• What the task requires:
Your copy should match the listing below exactly, except that it holds no images.
:: Supplied information
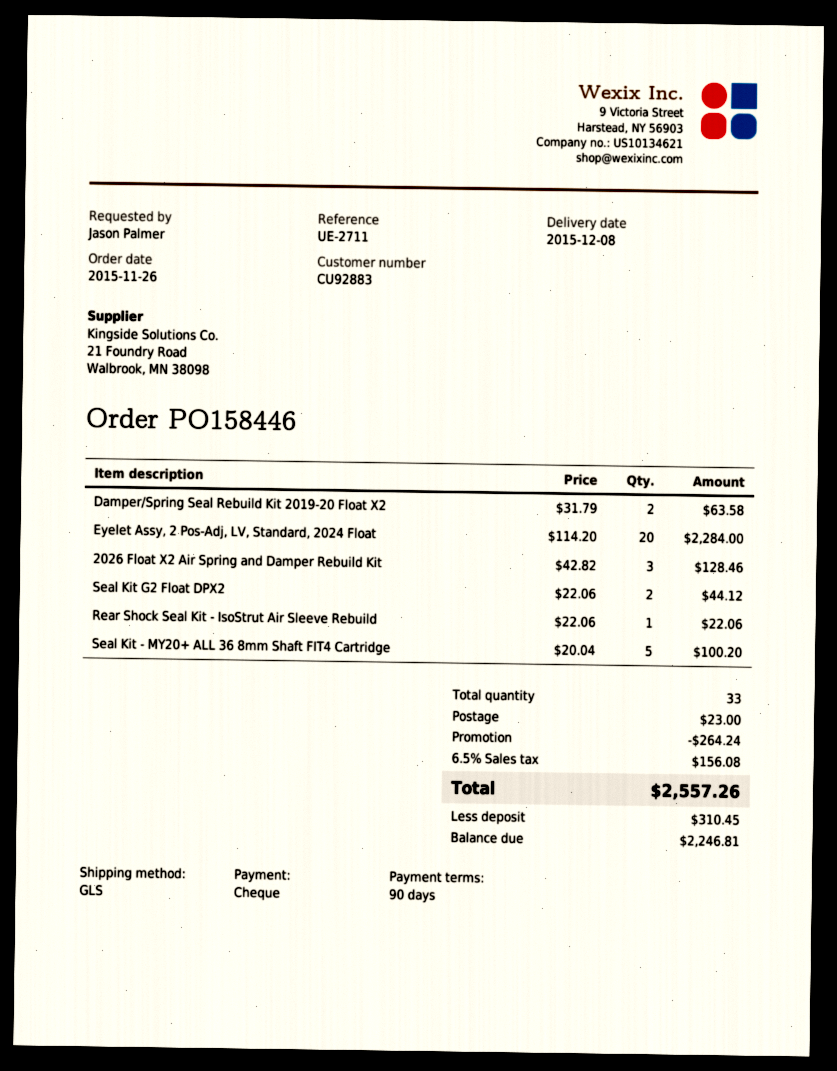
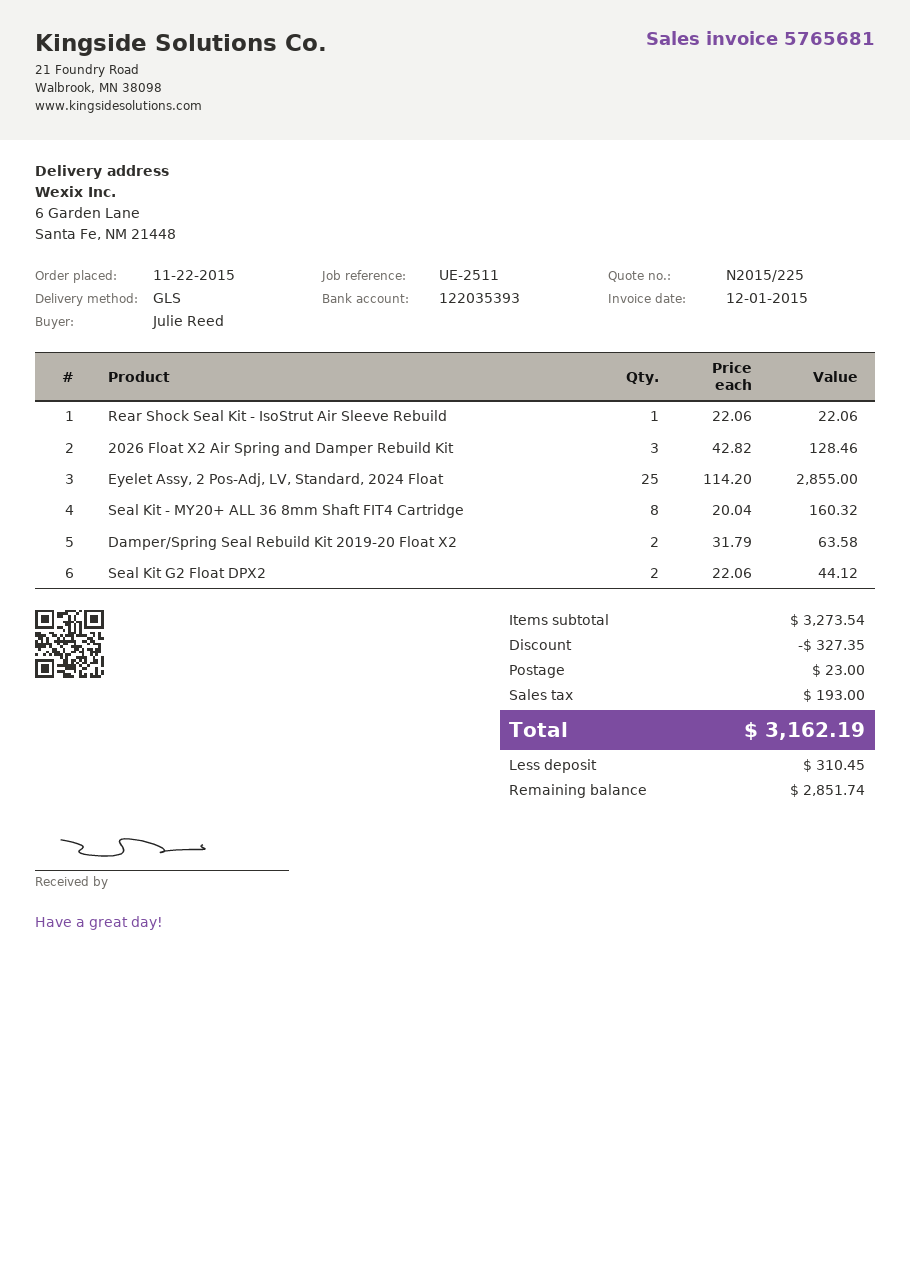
order date: 2015-11-26 -> 2015-11-22
reference: UE-2711 -> UE-2511
ordered by: Jason Palmer -> Julie Reed
Eyelet Assy, 2 Pos-Adj, LV, Standard, 2024 Float: 20 x 114.20 = 2284.00 -> 25 x 114.20 = 2855.00
Seal Kit - MY20+ ALL 36 8mm Shaft FIT4 Cartridge: 5 x 20.04 = 100.20 -> 8 x 20.04 = 160.32
discount: 264.24 -> 327.35
tax: 156.08 -> 193.00
total: 2557.26 -> 3162.19
balance: 2246.81 -> 2851.74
::::
• Solution to this problem:
order date: 2015-11-26 -> 2015-11-22
reference: UE-2711 -> UE-2511
ordered by: Jason Palmer -> Julie Reed
Eyelet Assy, 2 Pos-Adj, LV, Standard, 2024 Float: 20 x 114.20 = 2284.00 -> 25 x 114.20 = 2855.00
Seal Kit - MY20+ ALL 36 8mm Shaft FIT4 Cartridge: 5 x 20.04 = 100.20 -> 8 x 20.04 = 160.32
discount: 264.24 -> 327.35
tax: 156.08 -> 193.00
total: 2557.26 -> 3162.19
balance: 2246.81 -> 2851.74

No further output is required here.